Assim que saiu o resultado, uma tempestade tomou conta do Anhembi. Isso não impediu que integrantes da Águia de Ouro levantassem o troféu. Enquanto alguns saíram desfilando com o troféu, outros não seguiram por conta da chuva. Houve até queda de energia no local.
A Águia de Ouro volta ao Anhembi no sábado (29) para o Desfile das Campeãs, ao lado de Mancha Verde, Mocidade Alegre, Acadêmicos do Tatuapé e Unidos de Vila Maria.
Apuração teve clima tenso
Durante a apuração, no Sambódromo do Anhembi, o clima era de incerteza e tensão. A agremiação mais animada era a Rosas de Ouro e Barroca Zona Sul, cujos integrantes vibravam a cada nota. As outras agremiações estiveram mais contidas, mesmo recebendo as notas máximas.
A Mocidade Alegre apelou para todos os Orixás. A presidente da agremiação, Solange Cruz, levou várias guias no pescoço e nas mãos. Concentrada, ela não comemorou nenhuma nota, apenas respirou fundo e se manteve em suas orações.
Quatorze agremiações concorreram pelo título de Campeã do Carnaval 2020 e foram avaliadas por 36 jurados em nove quesitos. Um deles, entretanto, teve as notas descartadas por “comportamento inadequado”, segundo informou a Liga das Escolas de Samba de São Paulo. O jurado não teve o nome divulgado, mas faz parte da equipe do quesito Alegoria, que teve descarte de nota.
A X-9 Paulistana entrou na apuração já com cinco décimos a menos. Um dos carros da escola era acoplado, isto é, duas bases foram unidas para formar apenas uma alegoria. Durante o desfile, o encaixe das bases se soltou, configurando a presença de dois carros na avenida e estourando o número máximo de alegorias permitido. A escola perdeu três décimos pela quebra do regulamento e dois décimos por carros a mais.

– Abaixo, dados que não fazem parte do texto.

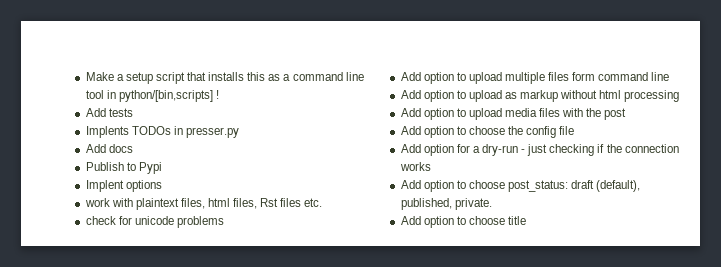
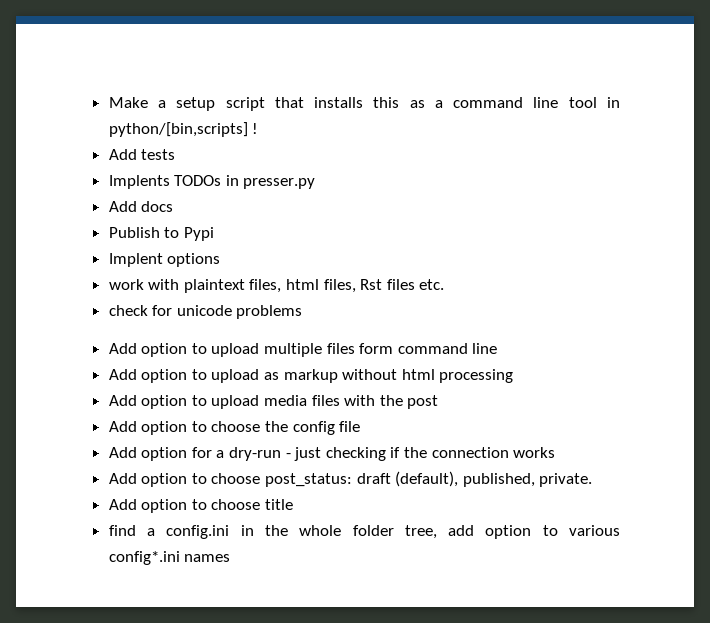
+ find a config.ini in the whole folder tree, add option to various config*.ini names

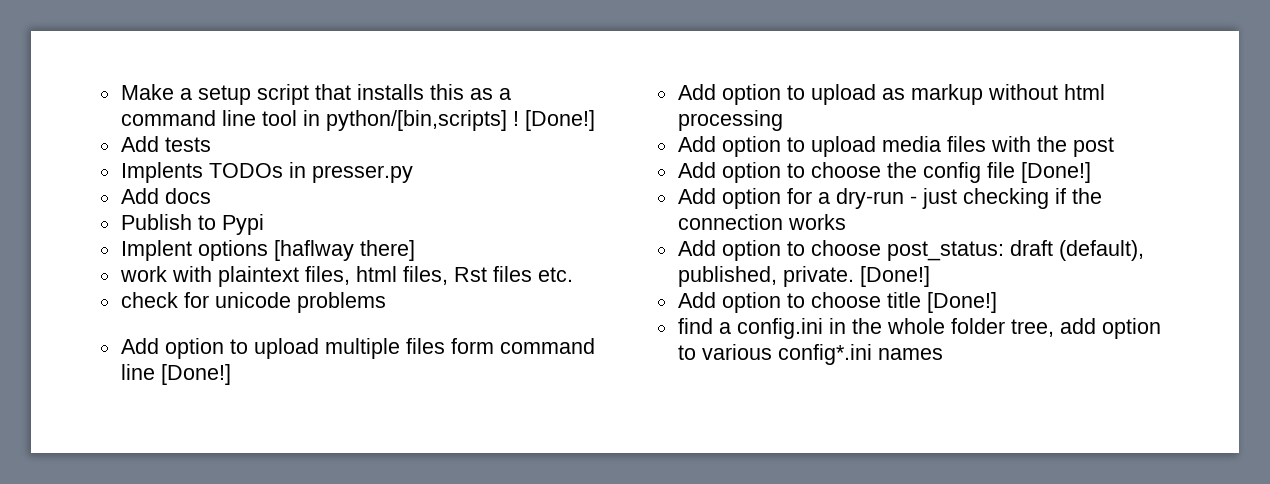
- Make a setup script that installs this as a command line tool in python/[bin,scripts] !
+ Make a setup script that installs this as a command line tool in python/[bin,scripts] ! [Done!]
- Implent options
+ Implent options [haflway there]
- Add option to upload multiple files form command line
+ Add option to upload multiple files form command line [Done!]
- Add option to choose the config file
+ Add option to choose the config file [Done!]
- Add option to choose post_status: draft (default), published, private.
+ Add option to choose post_status: draft (default), published, private. [Done!]
- Add option to choose title
+ Add option to choose title [Done!]

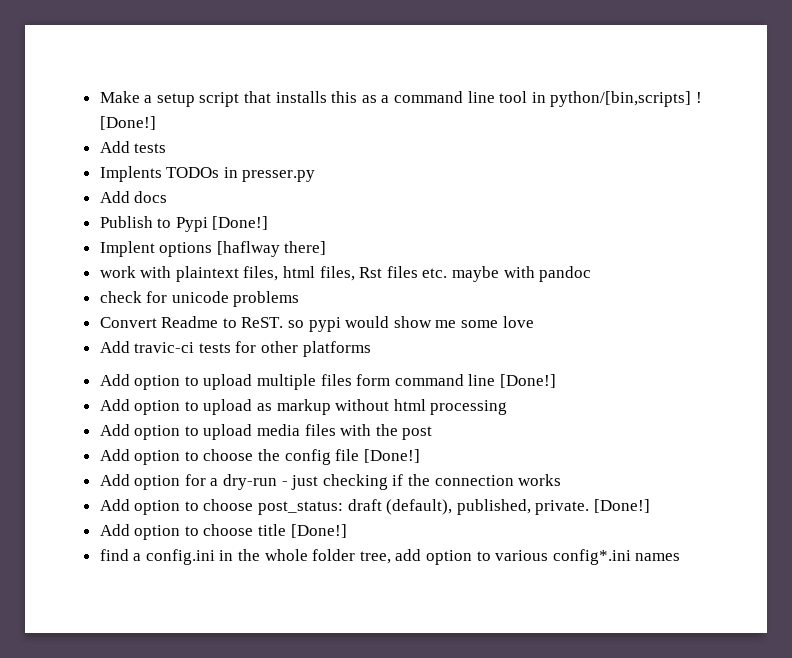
- Publish to Pypi
+ Publish to Pypi [Done!]
- work with plaintext files, html files, Rst files etc.
+ work with plaintext files, html files, Rst files etc. maybe with pandoc
+ Convert Readme to ReST. so pypi would show me some love
+ Add travic-ci tests for other platforms

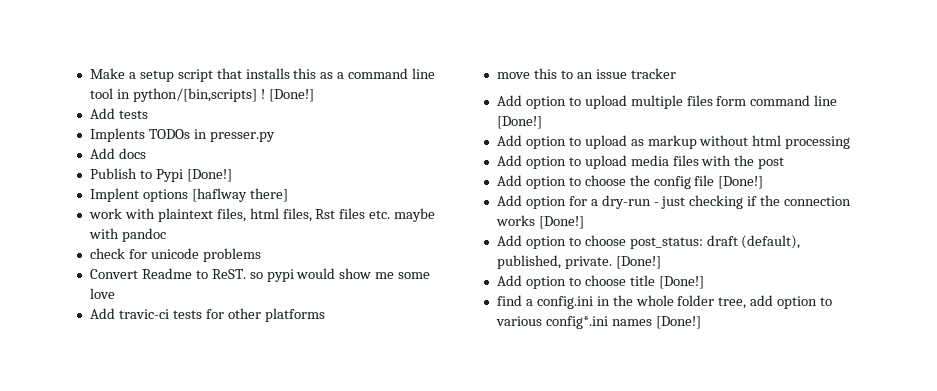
+ move this to an issue tracker
- Add option for a dry-run - just checking if the connection works
+ Add option for a dry-run - just checking if the connection works [Done!]
- find a config.ini in the whole folder tree, add option to various config*.ini names
+ find a config.ini in the whole folder tree, add option to various config*.ini names [Done!]

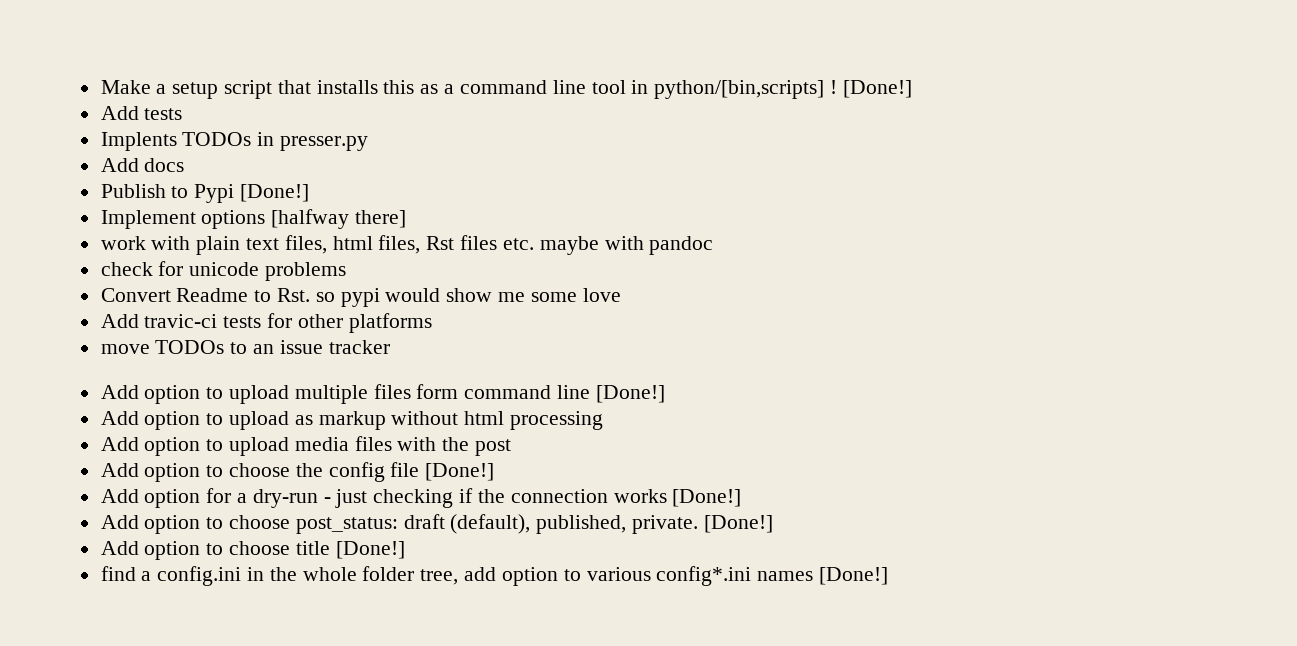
- Implent options [haflway there]
+ Implement options [halfway there]
- work with plaintext files, html files, Rst files etc. maybe with pandoc
+ work with plain text files, html files, Rst files etc. maybe with pandoc
- Convert Readme to ReST. so pypi would show me some love
+ Convert Readme to Rst. so pypi would show me some love
- move this to an issue tracker
+ move TODOs to an issue tracker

Por sorteio, a ordem de leitura dos quesitos foi a seguinte: Fantasia, Comissão de frente, Samba-enredo, Harmonia, Evolução, Mestre-Sala e Porta-Bandeira, Enredo, Alegoria e Bateria. Os critérios de desempate seguiram a ordem inversa, começando pelas notas de Bateria.
O desfile da campeã
Com o enredo “O Poder do Saber – Se saber é poder… Quem sabe faz a hora, não espera acontecer”, a Águia de Ouro contou a história da sabedoria, da Idade da Pedra até o futuro, e acenou a causas importantes. Dentre as 26 alas, havia uma nomeada “Saber Respeitar a Diversidade”, com componentes cadeirantes, e outra chamada “Partilhar as Riquezas Monetárias”, com os integrantes em fantasias douradas e adornadas com cifrões.
A Águia ainda homenageou o educador Paulo Freire ao lembrar uma de suas mais célebres citações (“não se pode falar de educação sem amor”), acompanhada de um “viva Paulo Freire”. No desfile que levou ao título inédito, a Águia contou com 2,5 mil componentes distribuídos em 26 alas, 250 ritmistas e 70 baianas.
A agremiação ousou com um carro alegórico que relembrou a devastação causada pela bomba atômica jogada na cidade de Hiroshima durante a Segunda Guerra Mundial, em uma referência ao fato de que o saber também pode ser usado para a destruição.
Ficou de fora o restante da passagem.